From c483db765272d889b03ad40366857d7ea4bb7acb Mon Sep 17 00:00:00 2001
From: Clement Bouvet <clement@cbouvet.fr>
Date: Tue, 3 Feb 2026 18:03:51 +0100
Subject: [PATCH 2/9] ruff

---
 edgee/__init__.py | 8 ++++++--
 uv.lock           | 2 +-
 2 files changed, 7 insertions(+), 3 deletions(-)

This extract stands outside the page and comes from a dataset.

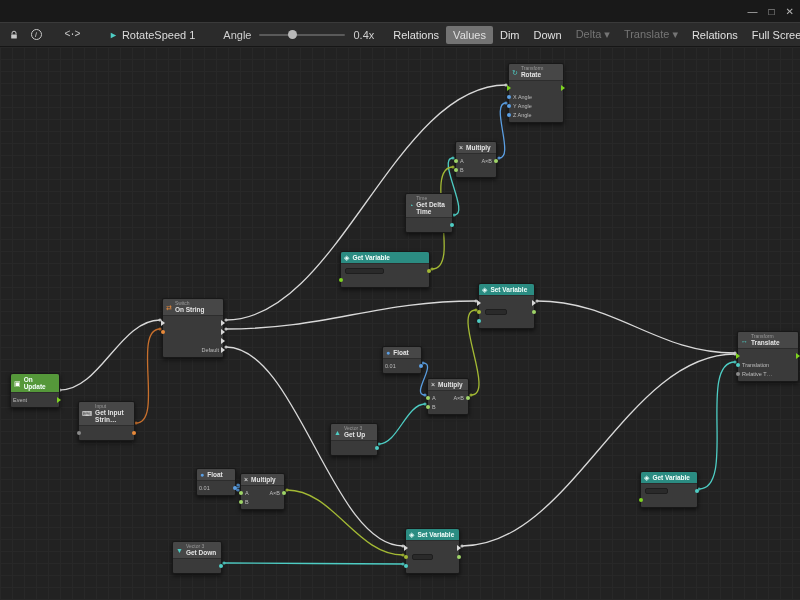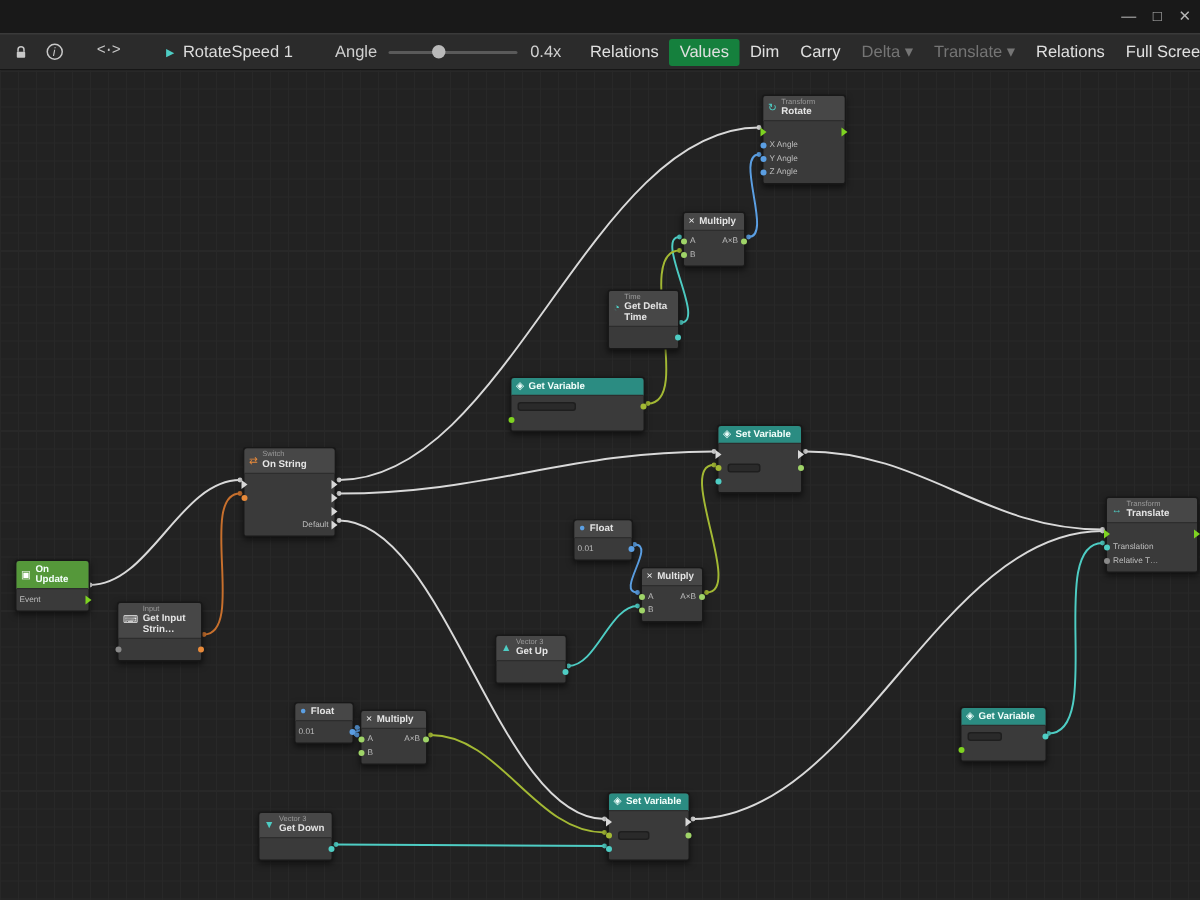"Values" .tb.active { background: #15803d -> #737373 }
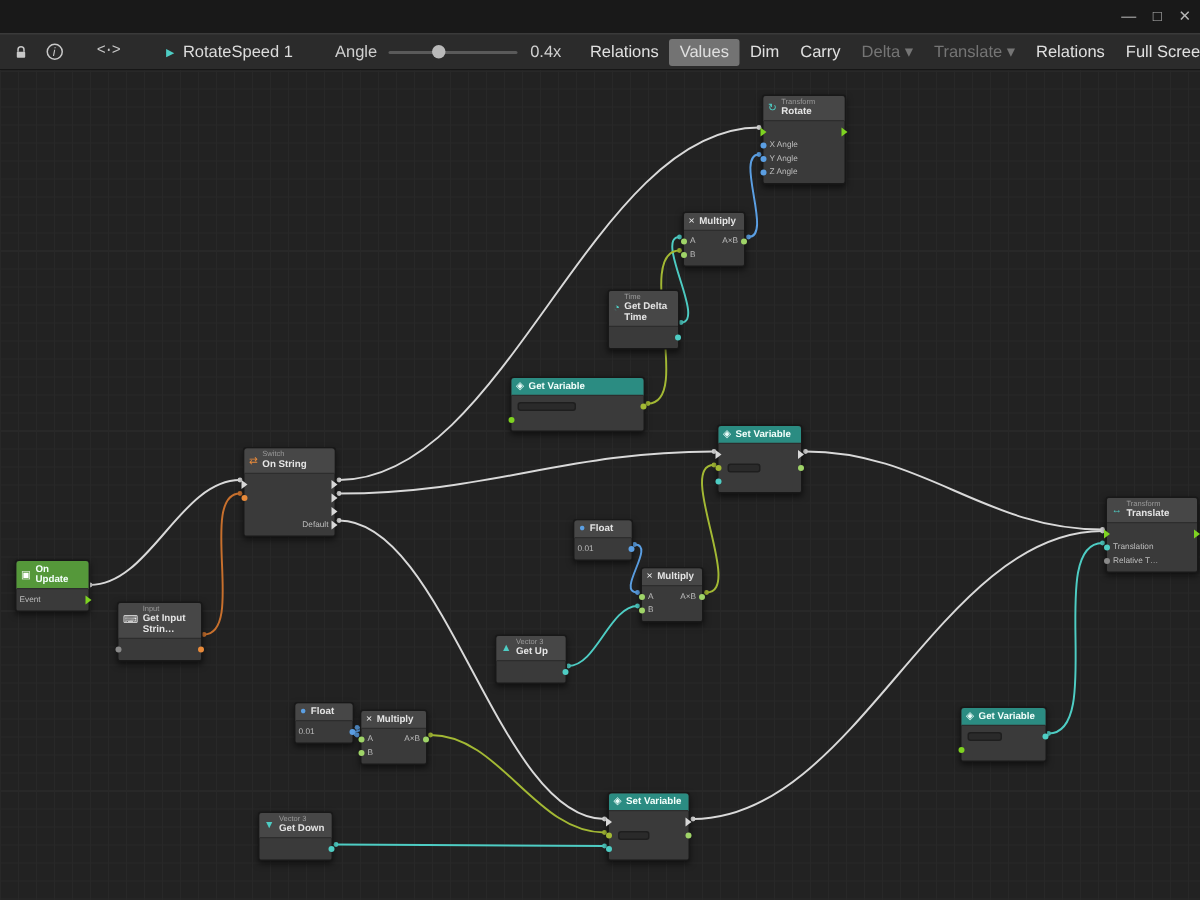"Carry" span.tb { text: Carry -> Down }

diff --git a/edgee/__init__.py b/edgee/__init__.py
index 6fec3db..653a4df 100644
--- a/edgee/__init__.py
+++ b/edgee/__init__.py
@@ -46,8 +46,12 @@ class InputObject:
     tools: list[dict] | None = None
     tool_choice: str | dict | None = None
     tags: list[str] | None = None
-    enable_compression: bool | None = None  # Enable token compression (gateway-internal, not sent to providers)
-    compression_rate: float | None = None  # Compression rate 0.0-1.0 (gateway-internal, not sent to providers)
+    enable_compression: bool | None = (
+        None  # Enable token compression (gateway-internal, not sent to providers)
+    )
+    compression_rate: float | None = (
+        None  # Compression rate 0.0-1.0 (gateway-internal, not sent to providers)
+    )
 
 
 @dataclass
diff --git a/uv.lock b/uv.lock
index ccc443e..8842f95 100644
--- a/uv.lock
+++ b/uv.lock
@@ -13,7 +13,7 @@ wheels = [
 
 [[package]]
 name = "edgee"
-version = "0.1.1"
+version = "1.0.0"
 source = { editable = "." }
 
 [package.optional-dependencies]

From db38a5cf06a4f3e33ac53f8b9f4d3725486ca80c Mon Sep 17 00:00:00 2001
From: Clement Bouvet <clement@cbouvet.fr>
Date: Wed, 4 Feb 2026 15:48:54 +0100
Subject: [PATCH 3/9] feat: add compression response field to SendResponse

- Add Compression dataclass with input_tokens, saved_tokens, and rate fields
- Add optional compression field to SendResponse for root-level compression data
---
 edgee/__init__.py | 8 ++++++++
 1 file changed, 8 insertions(+)

diff --git a/edgee/__init__.py b/edgee/__init__.py
index 653a4df..40cd434 100644
--- a/edgee/__init__.py
+++ b/edgee/__init__.py
@@ -68,10 +68,18 @@ class Usage:
     total_tokens: int
 
 
+@dataclass
+class Compression:
+    input_tokens: int
+    saved_tokens: int
+    rate: float
+
+
 @dataclass
 class SendResponse:
     choices: list[Choice]
     usage: Usage | None = None
+    compression: Compression | None = None
 
     @property
     def text(self) -> str | None:

From 9b320ffded5ed61ebce4a1978655c6cb295cd6a4 Mon Sep 17 00:00:00 2001
From: Clement Bouvet <clement@cbouvet.fr>
Date: Wed, 4 Feb 2026 16:04:16 +0100
Subject: [PATCH 4/9] test: add compression response field tests

- Add test for response with compression field
- Add test for response without compression field
- Update _handle_non_streaming_response to parse compression data
---
 edgee/__init__.py   | 10 +++++++++-
 tests/test_edgee.py | 47 +++++++++++++++++++++++++++++++++++++++++++++
 2 files changed, 56 insertions(+), 1 deletion(-)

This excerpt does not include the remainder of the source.